### Task statement:
Below is a listing. Write out exactly its lines between the one holding "ship to: 40" and the one holding "total: 7341.94 -> 9048.94", inclusive.
==== Provided data ====
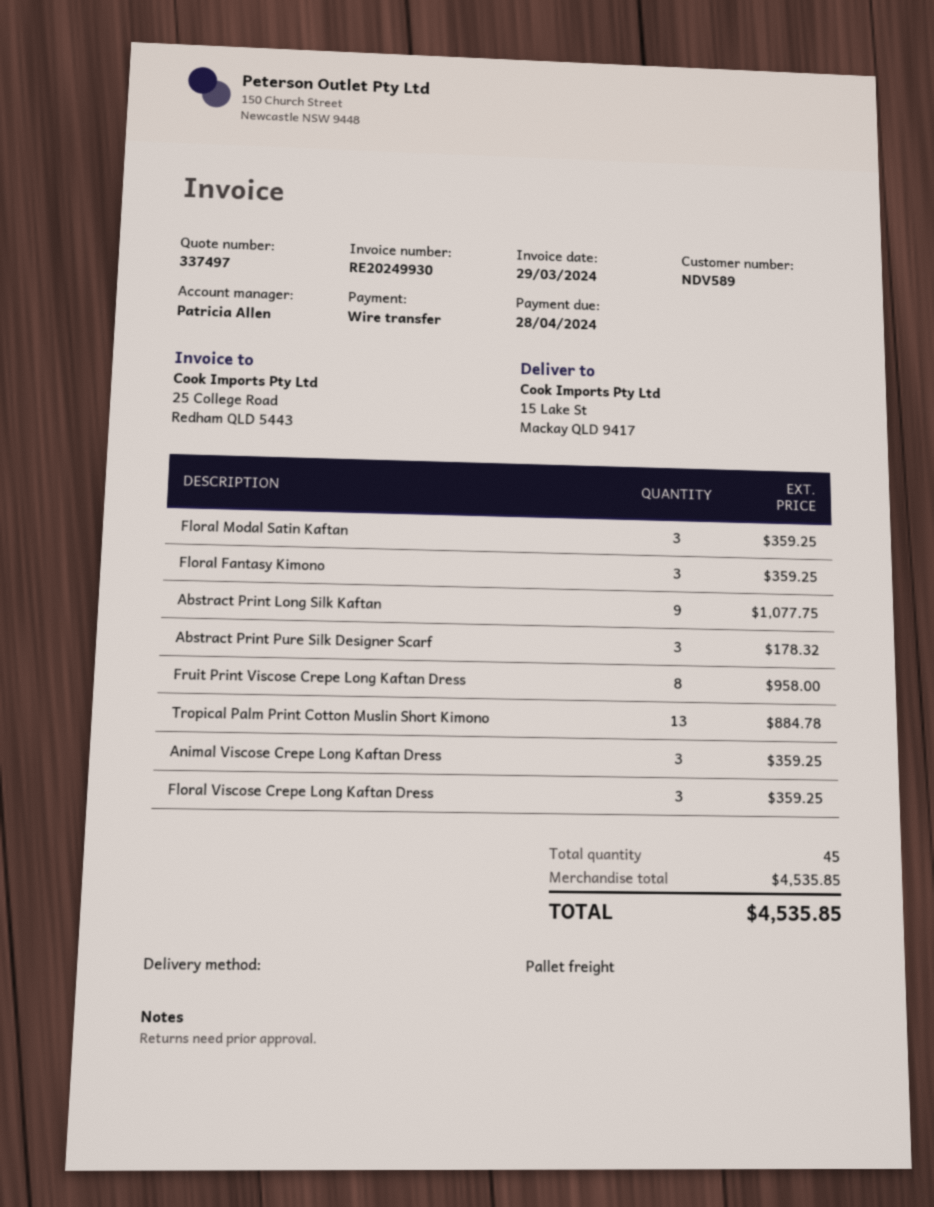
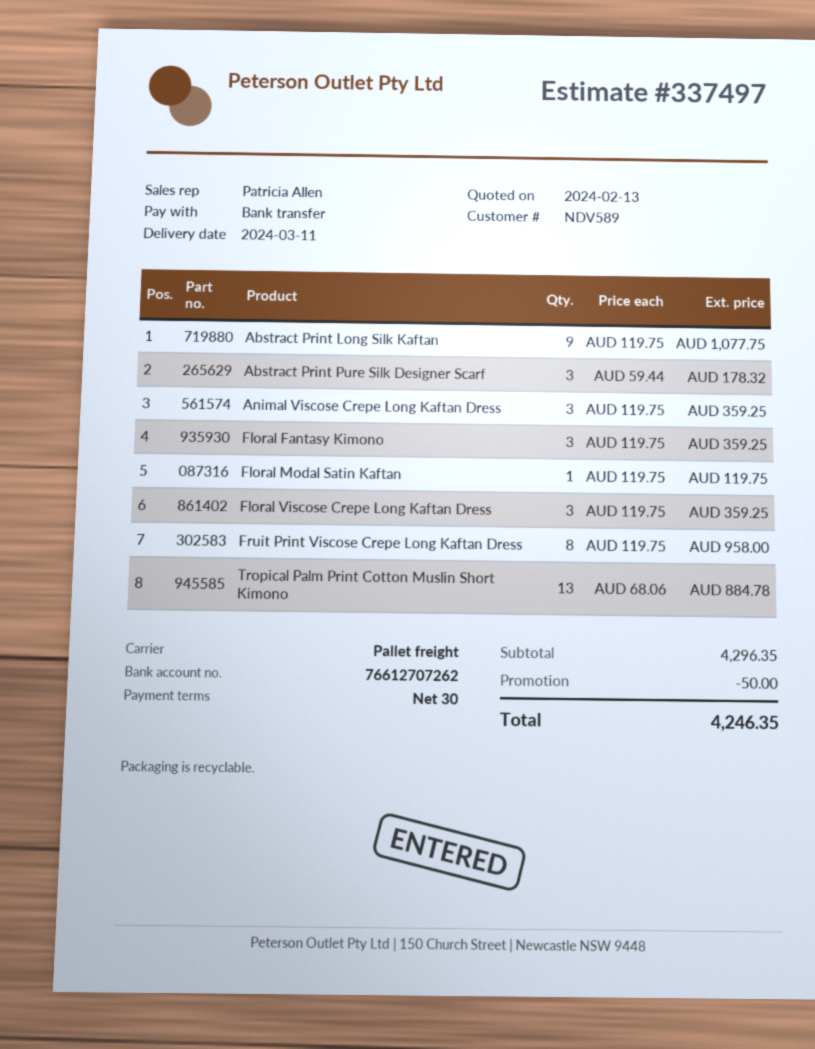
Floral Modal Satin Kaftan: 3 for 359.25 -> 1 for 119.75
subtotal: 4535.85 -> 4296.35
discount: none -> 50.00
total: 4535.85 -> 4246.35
====
==== Provided data ====
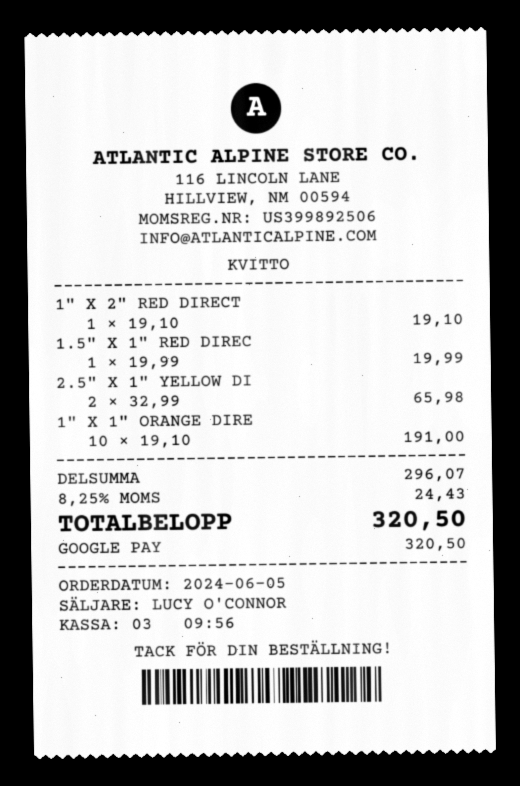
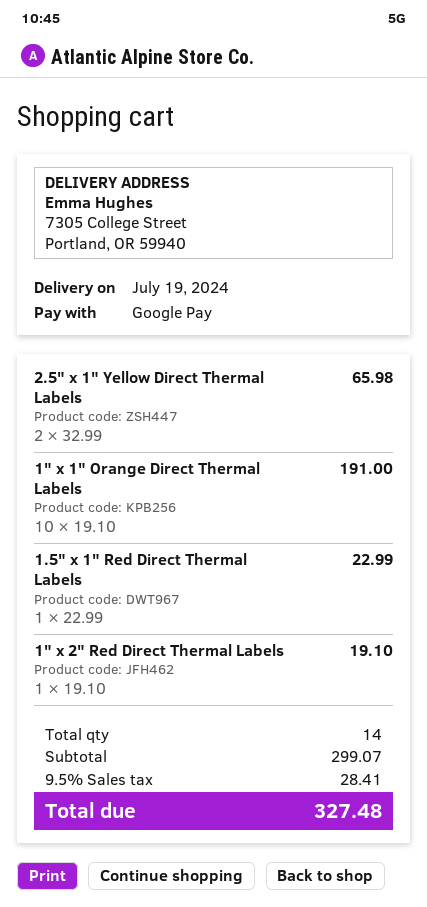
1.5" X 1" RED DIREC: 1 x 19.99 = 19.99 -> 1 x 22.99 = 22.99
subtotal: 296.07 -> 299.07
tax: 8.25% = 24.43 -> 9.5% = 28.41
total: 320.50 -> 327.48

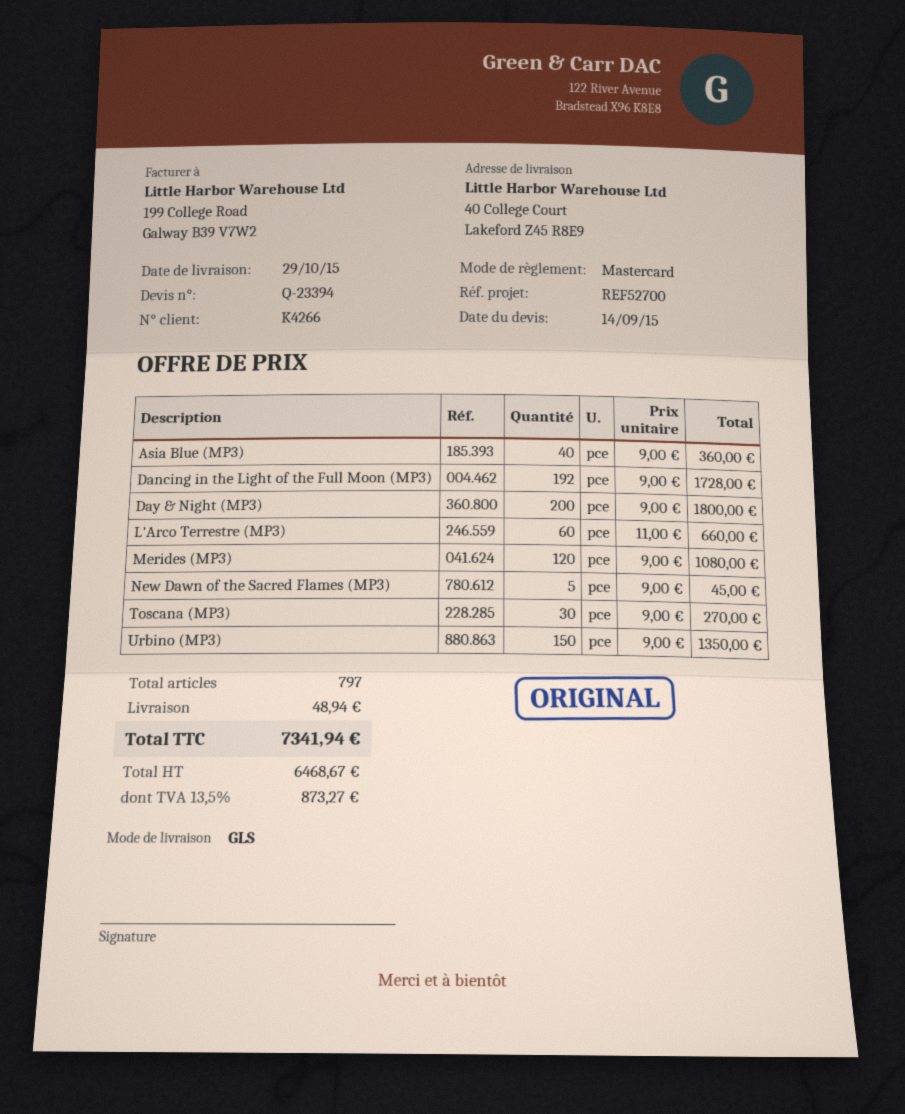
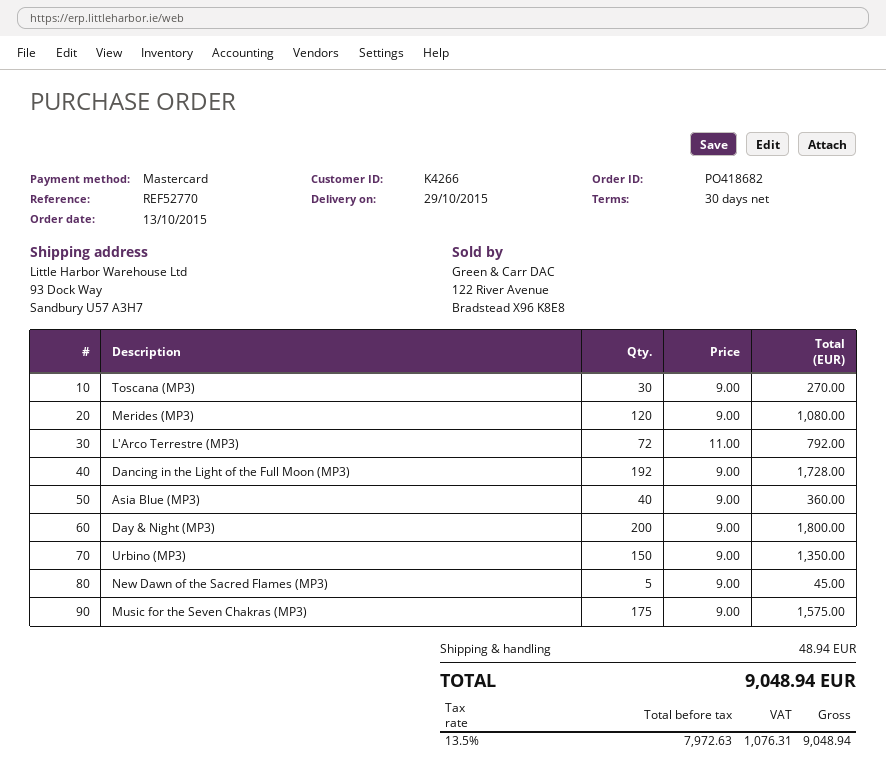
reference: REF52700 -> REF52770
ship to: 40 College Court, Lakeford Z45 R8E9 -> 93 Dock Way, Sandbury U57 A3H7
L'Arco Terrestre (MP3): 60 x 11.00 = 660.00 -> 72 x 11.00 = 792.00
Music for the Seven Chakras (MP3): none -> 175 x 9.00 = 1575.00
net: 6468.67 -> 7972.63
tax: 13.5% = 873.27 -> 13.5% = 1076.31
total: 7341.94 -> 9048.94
====
### Exercise solution:
ship to: 40 College Court, Lakeford Z45 R8E9 -> 93 Dock Way, Sandbury U57 A3H7
L'Arco Terrestre (MP3): 60 x 11.00 = 660.00 -> 72 x 11.00 = 792.00
Music for the Seven Chakras (MP3): none -> 175 x 9.00 = 1575.00
net: 6468.67 -> 7972.63
tax: 13.5% = 873.27 -> 13.5% = 1076.31
total: 7341.94 -> 9048.94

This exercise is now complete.